→ **What the task requires**:
Quote the records that follow in full, leaving the pictures out.

Image comparison data:
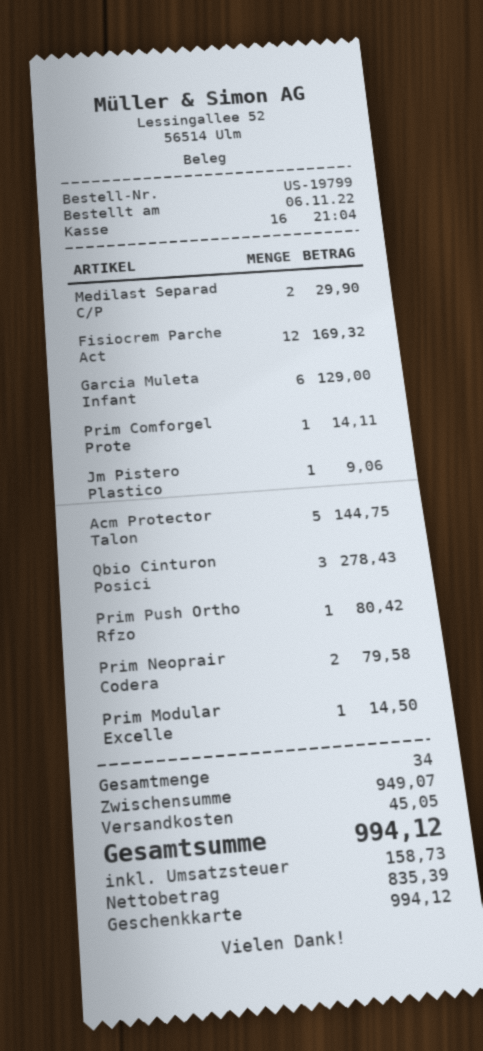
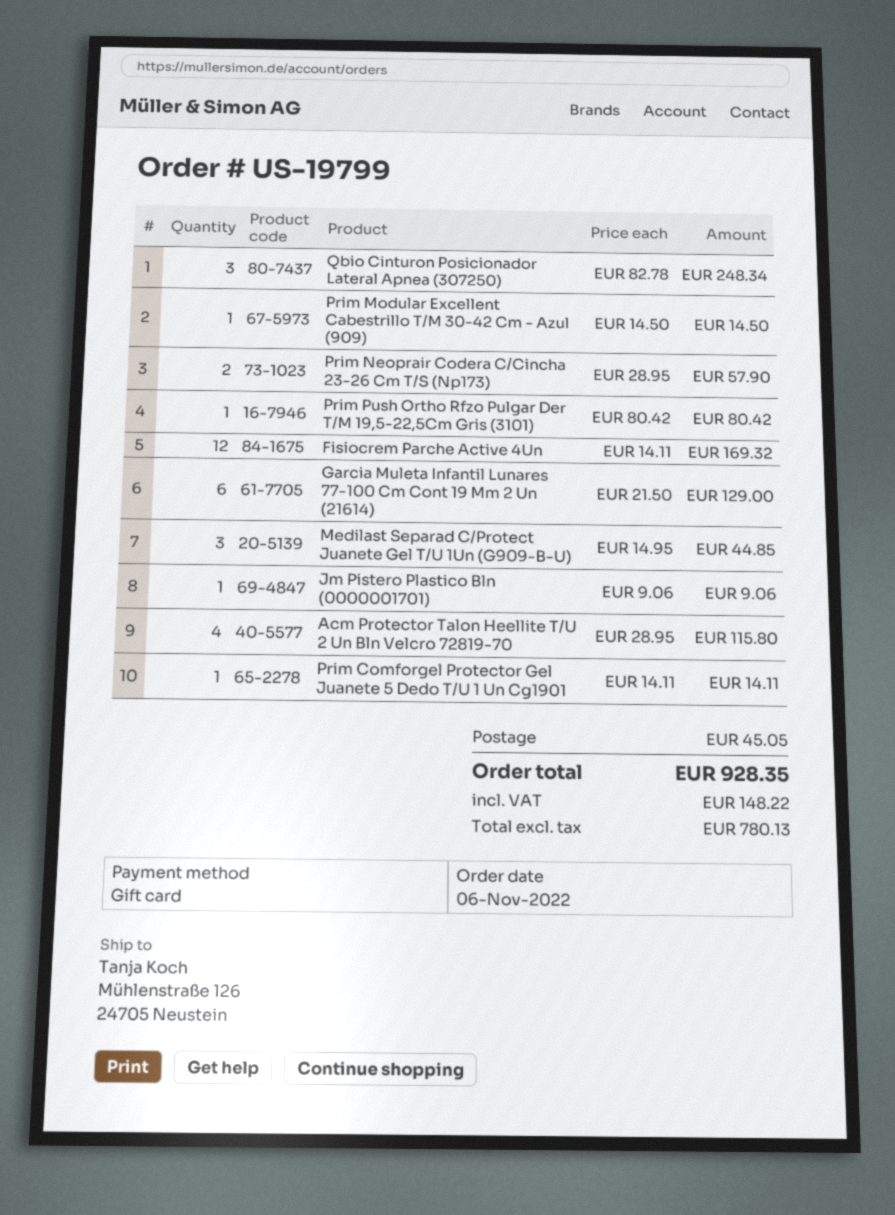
Medilast Separad C/P: 2 for 29.90 -> 3 for 44.85
Acm Protector Talon: 5 for 144.75 -> 4 for 115.80
Qbio Cinturon Posici: 3 for 278.43 -> 3 for 248.34
Prim Neoprair Codera: 2 for 79.58 -> 2 for 57.90
net: 835.39 -> 780.13
tax: 158.73 -> 148.22
total: 994.12 -> 928.35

→ **Response to the exercise**:
Medilast Separad C/P: 2 for 29.90 -> 3 for 44.85
Acm Protector Talon: 5 for 144.75 -> 4 for 115.80
Qbio Cinturon Posici: 3 for 278.43 -> 3 for 248.34
Prim Neoprair Codera: 2 for 79.58 -> 2 for 57.90
net: 835.39 -> 780.13
tax: 158.73 -> 148.22
total: 994.12 -> 928.35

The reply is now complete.